--- WHAT IS BEING ASKED ---
Transcribe every entry word for word, but skip the images.

--- PROVIDED INFORMATION ---
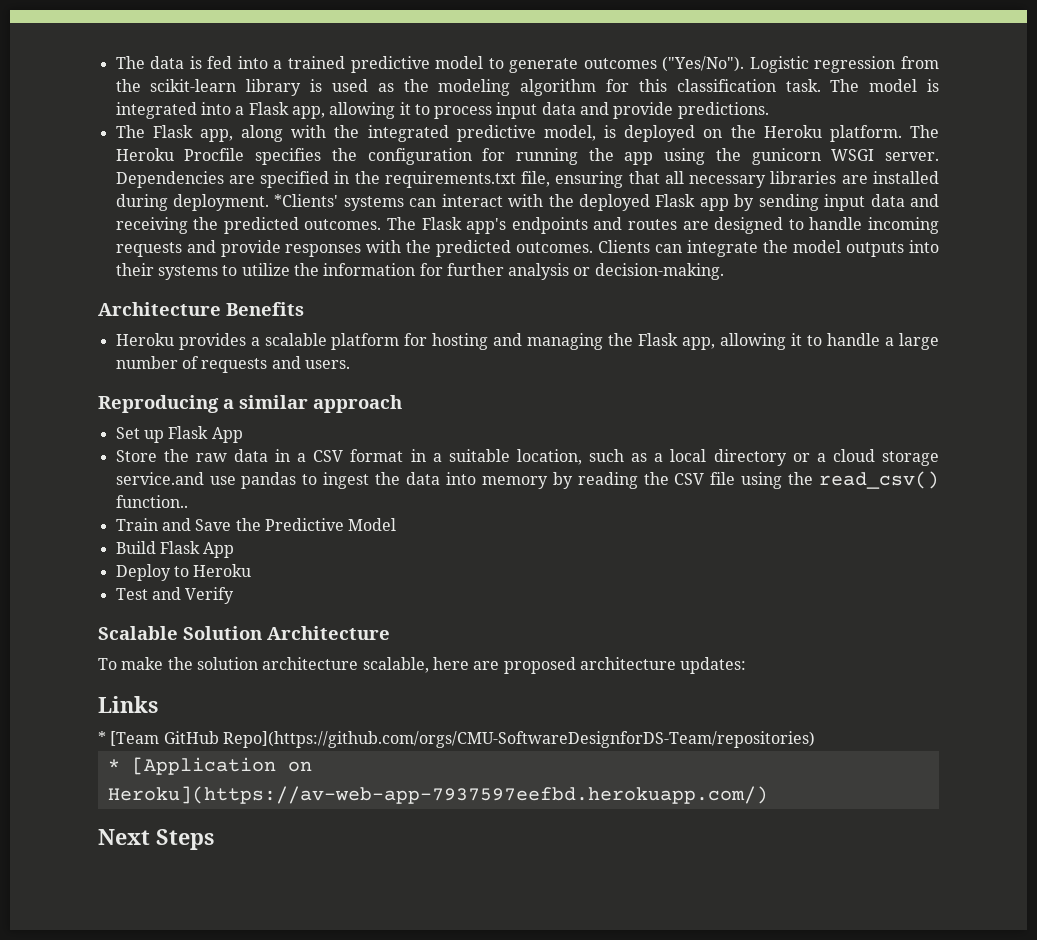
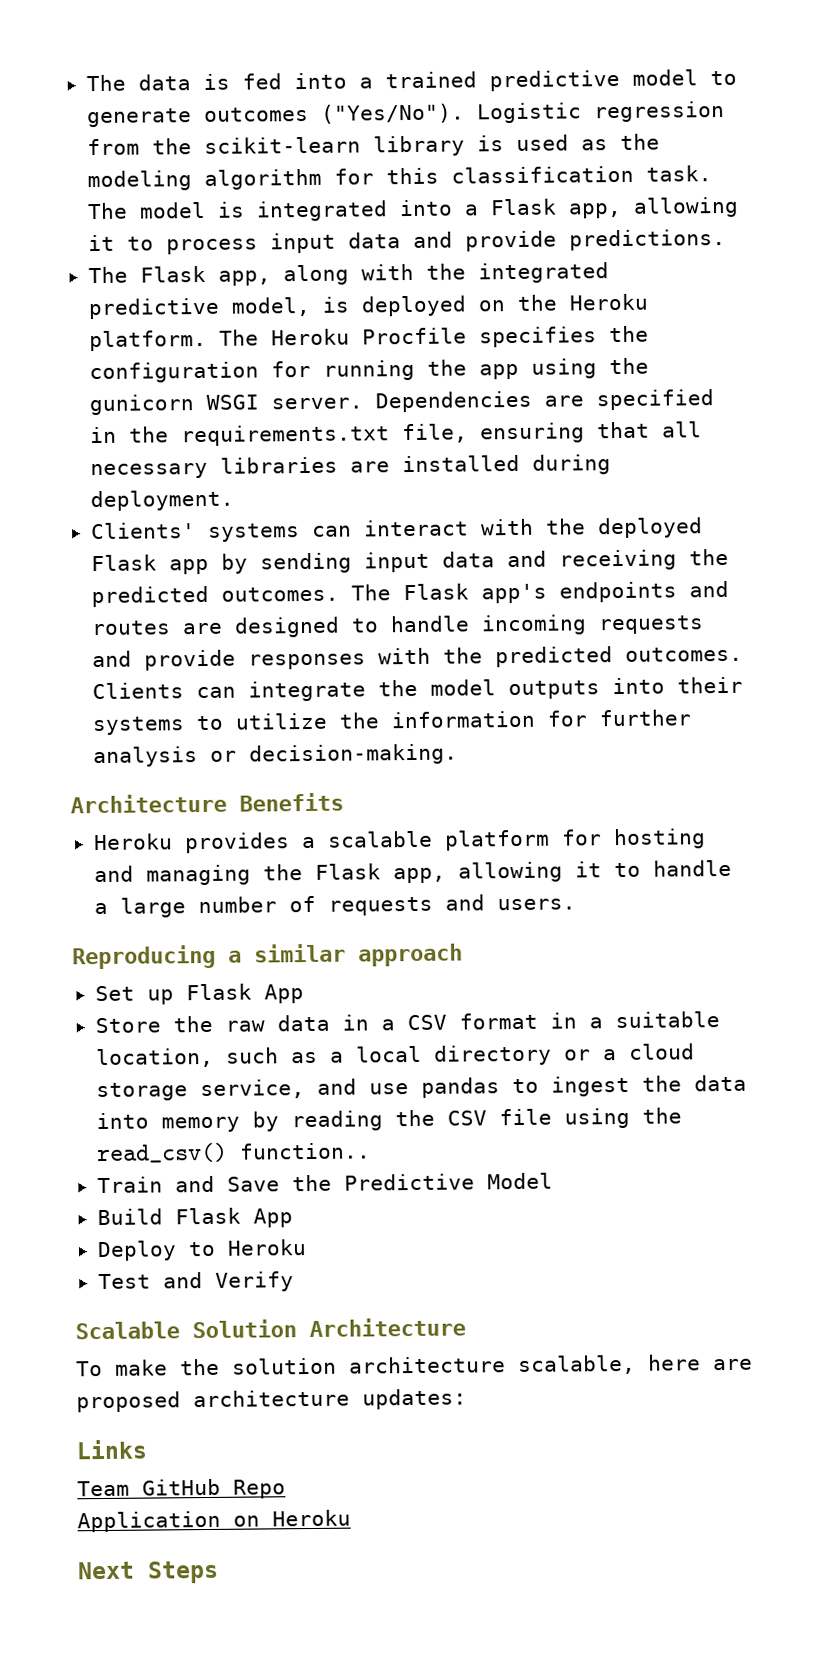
- Dependencies are specified in the requirements.txt file, ensuring that all necessary libraries are installed during deployment. *Clients' systems can interact with the deployed Flask app by sending input data and receiving the predicted outcomes.
+ Dependencies are specified in the requirements.txt file, ensuring that all necessary libraries are installed during deployment.
+ Clients' systems can interact with the deployed Flask app by sending input data and receiving the predicted outcomes.
- Store the raw data in a CSV format in a suitable location, such as a local directory or a cloud storage service.and use pandas to ingest the data into memory by reading the CSV file using the read_csv() function..
+ Store the raw data in a CSV format in a suitable location, such as a local directory or a cloud storage service, and use pandas to ingest the data into memory by reading the CSV file using the read_csv() function..
- * [Team GitHub Repo](https://github.com/orgs/CMU-SoftwareDesignforDS-Team/repositories)
- * [Application on Heroku](https://av-web-app-7937597eefbd.herokuapp.com/)
+ Team GitHub Repo
+ Application on Heroku

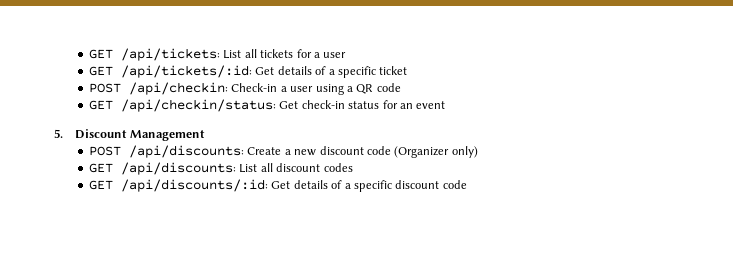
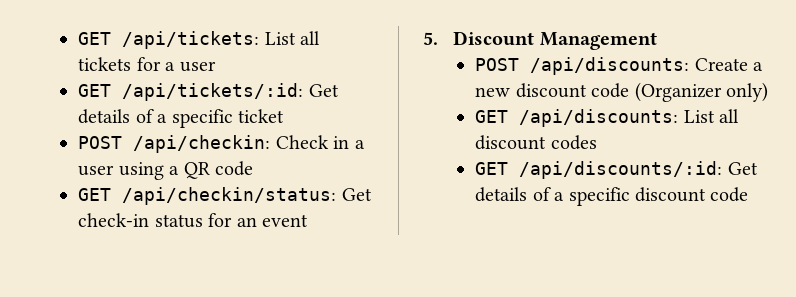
- POST /api/checkin: Check-in a user using a QR code
+ POST /api/checkin: Check in a user using a QR code

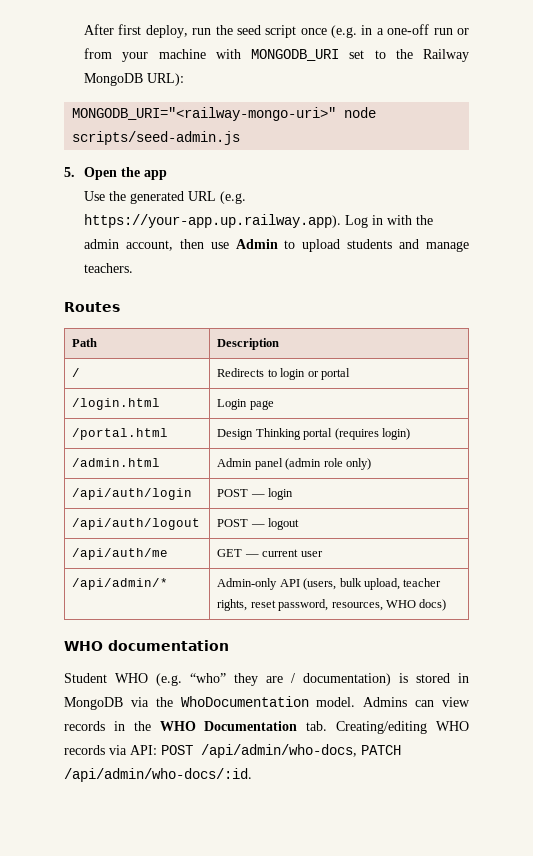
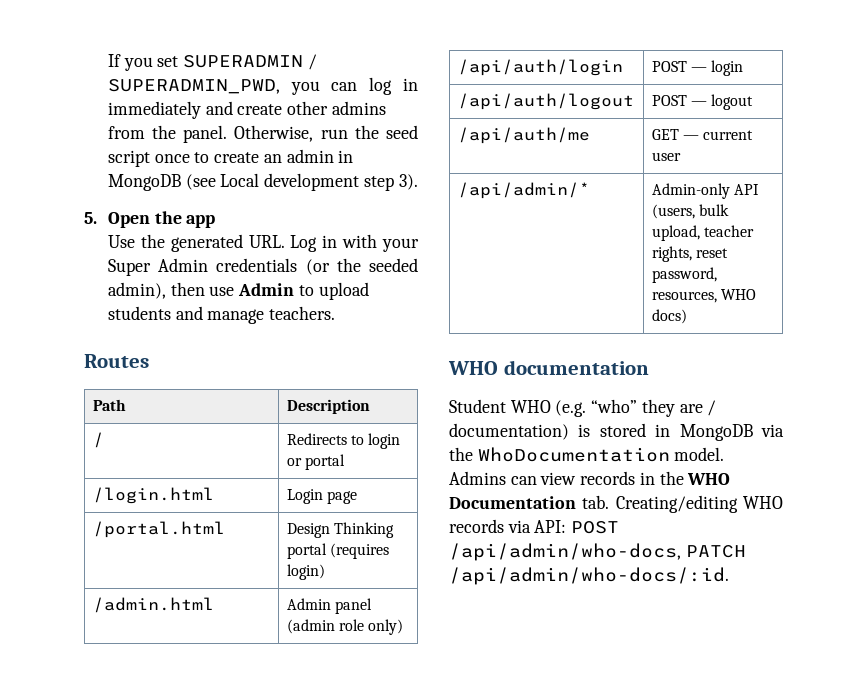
- After first deploy, run the seed script once (e.g. in a one-off run or from your machine with MONGODB_URI set to the Railway MongoDB URL):
- MONGODB_URI="<railway-mongo-uri>" node scripts/seed-admin.js
+ If you set SUPERADMIN / SUPERADMIN_PWD, you can log in immediately and create other admins from the panel. Otherwise, run the seed script once to create an admin in MongoDB (see Local development step 3).
- Use the generated URL (e.g. https://your-app.up.railway.app). Log in with the admin account, then use Admin to upload students and manage teachers.
+ Use the generated URL. Log in with your Super Admin credentials (or the seeded admin), then use Admin to upload students and manage teachers.

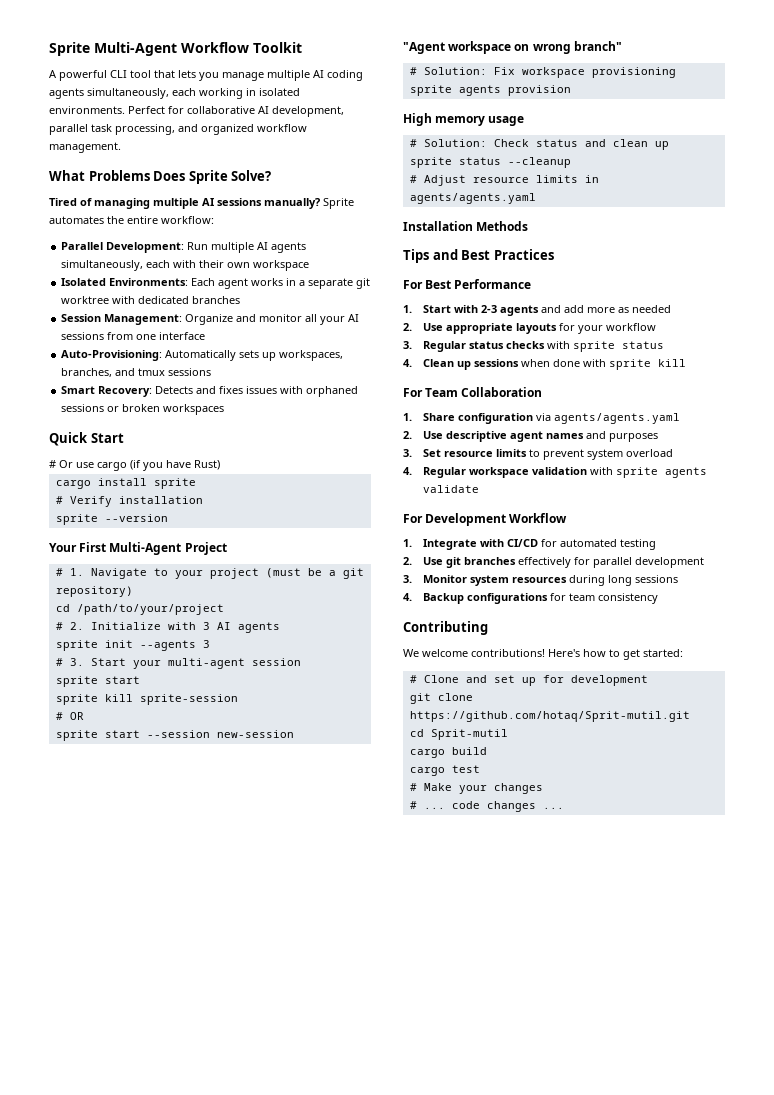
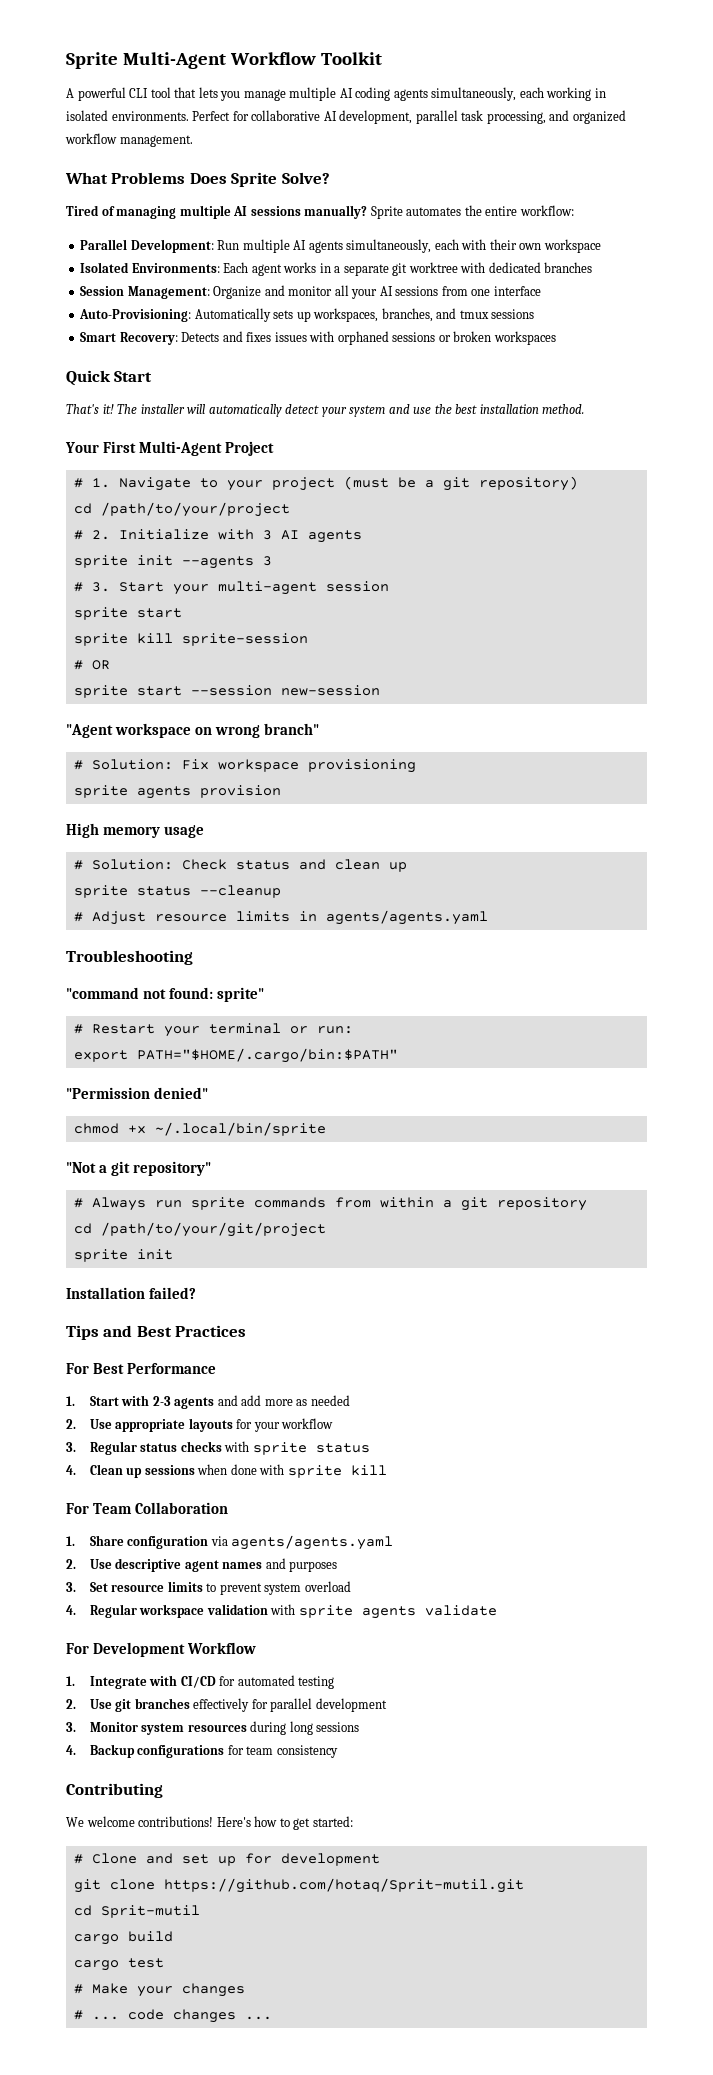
- # Or use cargo (if you have Rust)
- cargo install sprite
- # Verify installation
- sprite --version
+ That's it! The installer will automatically detect your system and use the best installation method.
+ Troubleshooting
+ "command not found: sprite"
+ # Restart your terminal or run:
+ export PATH="$HOME/.cargo/bin:$PATH"
+ "Permission denied"
+ chmod +x ~/.local/bin/sprite
+ "Not a git repository"
+ # Always run sprite commands from within a git repository
+ cd /path/to/your/git/project
+ sprite init
- Installation Methods
+ Installation failed?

--- EXERCISE RESPONSE ---
- Dependencies are specified in the requirements.txt file, ensuring that all necessary libraries are installed during deployment. *Clients' systems can interact with the deployed Flask app by sending input data and receiving the predicted outcomes.
+ Dependencies are specified in the requirements.txt file, ensuring that all necessary libraries are installed during deployment.
+ Clients' systems can interact with the deployed Flask app by sending input data and receiving the predicted outcomes.
- Store the raw data in a CSV format in a suitable location, such as a local directory or a cloud storage service.and use pandas to ingest the data into memory by reading the CSV file using the read_csv() function..
+ Store the raw data in a CSV format in a suitable location, such as a local directory or a cloud storage service, and use pandas to ingest the data into memory by reading the CSV file using the read_csv() function..
- * [Team GitHub Repo](https://github.com/orgs/CMU-SoftwareDesignforDS-Team/repositories)
- * [Application on Heroku](https://av-web-app-7937597eefbd.herokuapp.com/)
+ Team GitHub Repo
+ Application on Heroku

- POST /api/checkin: Check-in a user using a QR code
+ POST /api/checkin: Check in a user using a QR code

- After first deploy, run the seed script once (e.g. in a one-off run or from your machine with MONGODB_URI set to the Railway MongoDB URL):
- MONGODB_URI="<railway-mongo-uri>" node scripts/seed-admin.js
+ If you set SUPERADMIN / SUPERADMIN_PWD, you can log in immediately and create other admins from the panel. Otherwise, run the seed script once to create an admin in MongoDB (see Local development step 3).
- Use the generated URL (e.g. https://your-app.up.railway.app). Log in with the admin account, then use Admin to upload students and manage teachers.
+ Use the generated URL. Log in with your Super Admin credentials (or the seeded admin), then use Admin to upload students and manage teachers.

- # Or use cargo (if you have Rust)
- cargo install sprite
- # Verify installation
- sprite --version
+ That's it! The installer will automatically detect your system and use the best installation method.
+ Troubleshooting
+ "command not found: sprite"
+ # Restart your terminal or run:
+ export PATH="$HOME/.cargo/bin:$PATH"
+ "Permission denied"
+ chmod +x ~/.local/bin/sprite
+ "Not a git repository"
+ # Always run sprite commands from within a git repository
+ cd /path/to/your/git/project
+ sprite init
- Installation Methods
+ Installation failed?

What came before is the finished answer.